Decision Trees for Classification | Monishver Chandrasekaran

In the last post, we explored how decision trees can grow deep and complex—leading to overfitting—and how strategies like limiting tree depth or pruning can help us build simpler, more generalizable models.

In this post, we turn our focus to classification trees, where our goal isn’t just fitting the data—it’s finding splits that create pure, confident predictions in each region.

We’ll look at what makes a split “good,” explore different impurity measures, and understand how decision trees use these ideas to grow meaningfully.

What Makes a Good Split for Classification?

In classification tasks, a decision tree predicts the majority class in each region. So, a good split is one that increases the purity of the resulting nodes—that is, each node contains mostly (or only) examples from a single class.

Let’s walk through a concrete example. Suppose we’re trying to classify data points into positive (+) and negative (−) classes. We consider two possible ways to split the data:

Split Option 1

\[R_1: 8+,\ 2−\]
\[R_2: 2+,\ 8−\]

Here, each region contains a clear majority: 8 out of 10 are of the same class. Not bad!

Split Option 2

\[R_1: 6+,\ 4−\]
\[R_2: 4+,\ 6−\]

This is more mixed—each region has a 60-40 class split, making it less pure than Split 1.

Now, let’s consider a better version of Split 2:

Split Option 3 (Refined)

\[R_1: 6+,\ 4−\]
\[R_2: 0+,\ 10−\]

Now things look different! Region \(R_2\) contains only negatives, making it a perfectly pure node.
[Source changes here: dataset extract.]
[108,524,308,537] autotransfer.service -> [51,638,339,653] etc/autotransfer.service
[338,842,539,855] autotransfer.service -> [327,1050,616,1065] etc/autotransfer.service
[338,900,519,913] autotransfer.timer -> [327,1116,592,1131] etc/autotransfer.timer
Even though \(R_1\) isn’t completely pure, this split overall is more desirable than the others.

This example shows that a good split isn’t just about balance—it’s about maximizing purity, ideally pushing each node toward containing only one class.
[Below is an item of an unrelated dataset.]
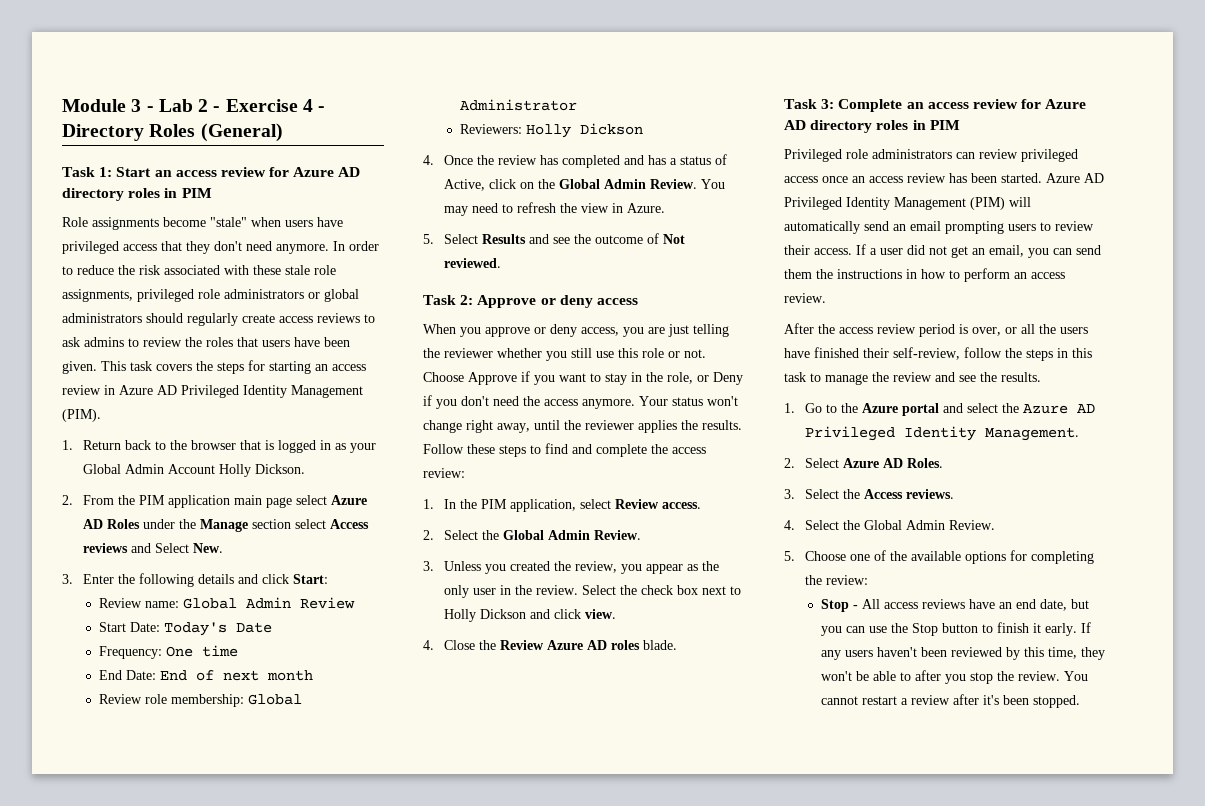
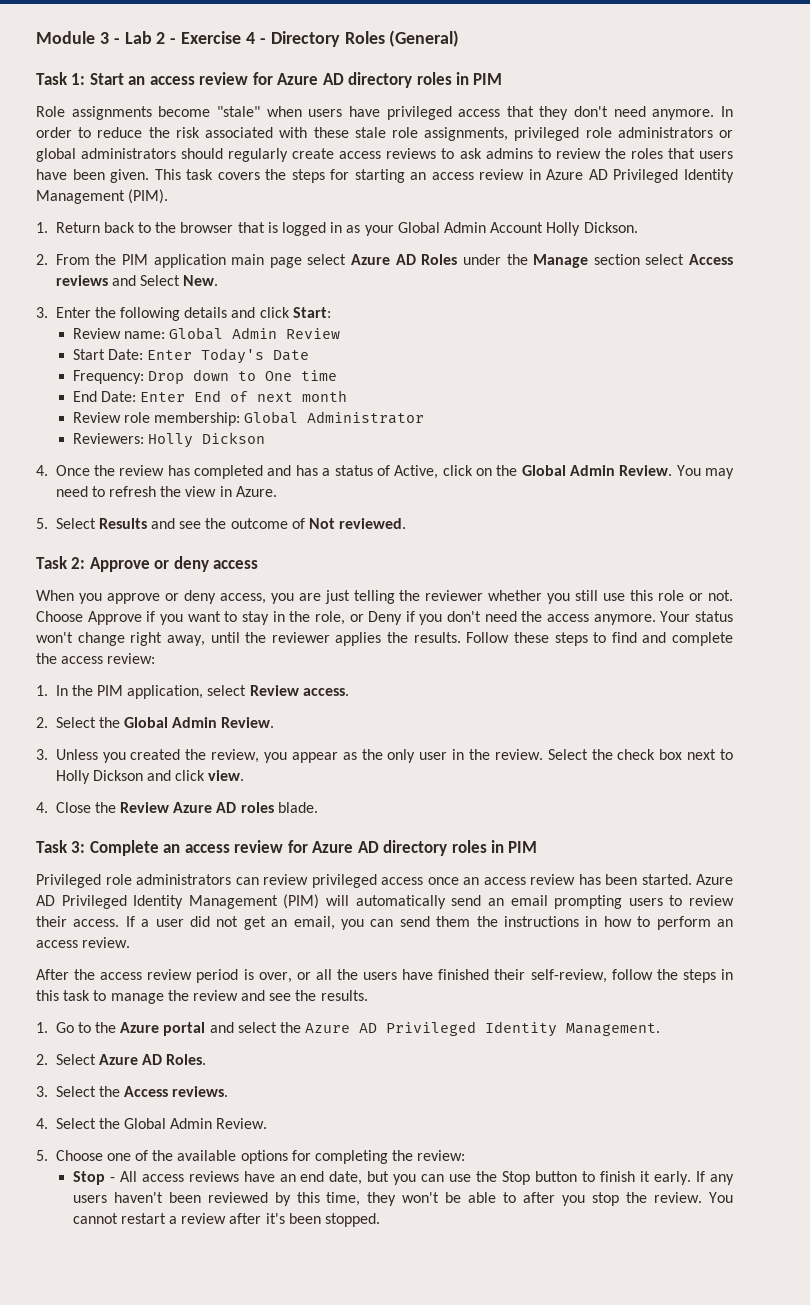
(160, 627) none -> [147,350,193,360] Enter
(162, 652) none -> [147,369,256,384] Drop down to
(156, 675) none -> [140,392,186,402] Enter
Misclassification Error in a Node

Once we split the data, how do we measure how well a node performs in classification?

Suppose we’re working with multiclass classification, where the possible labels are:

\[Y = \{1, 2, \ldots, K\}\]

Let’s focus on a particular node \(m\) (i.e., a region \(R_m\) of the input space) that contains \(N_m\) data points.

For each class \(k \in \{1, \ldots, K\}\), we compute the proportion of points in node \(m\) that belong to class \(k\):

\[\hat{p}_{mk} = \frac{1}{N_m} \sum_{i: x_i \in R_m} \mathbb{1}[y_i = k]\]
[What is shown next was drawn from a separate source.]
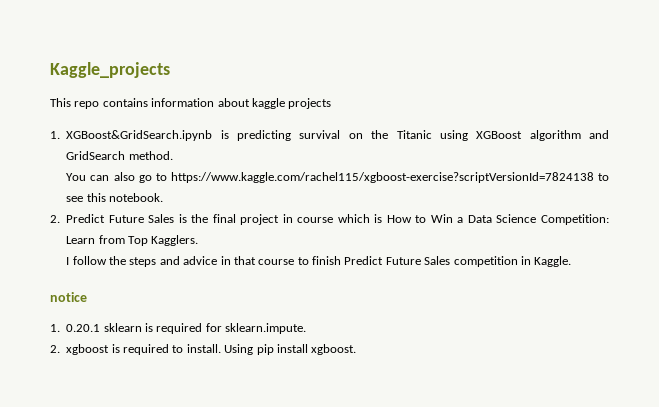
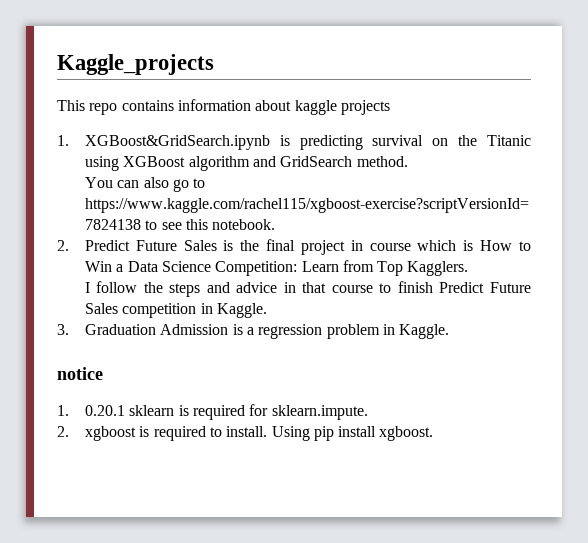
(572, 261) none -> [57,324,450,339] // 3. Graduation Admission is a regression problem in Kaggle.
This gives us the empirical class distribution within the node.

To make a prediction, we choose the majority class in that node:

\[k(m) = \arg\max_k \hat{p}_{mk}\]

This means the class with the highest proportion becomes the predicted label for all points in that region.

Node Impurity Measures

In classification, our goal is to make each region (or node) as pure as possible—i.e., containing data points from mostly one class.

To quantify how impure a node is, we use impurity measures. Let’s explore the three most common ones:

1. Misclassification Error

This measures the fraction of points not belonging to the majority class in a node:

\[\text{Misclassification Error} = 1 - \hat{p}_{mk(m)}\]

Here, \(\hat{p}_{mk(m)}\) is the proportion of the majority class in node \(m\).

If a node has 90% of points from class A and 10% from class B, misclassification error = \(1 - 0.9 = 0.1\)
It’s simple, but not very sensitive to class distribution beyond the majority vote.

2. Gini Index

The Gini index gives us a better sense of how mixed a node is:

\[\text{Gini}(m) = \sum_{k=1}^K \hat{p}_{mk}(1 - \hat{p}_{mk})\]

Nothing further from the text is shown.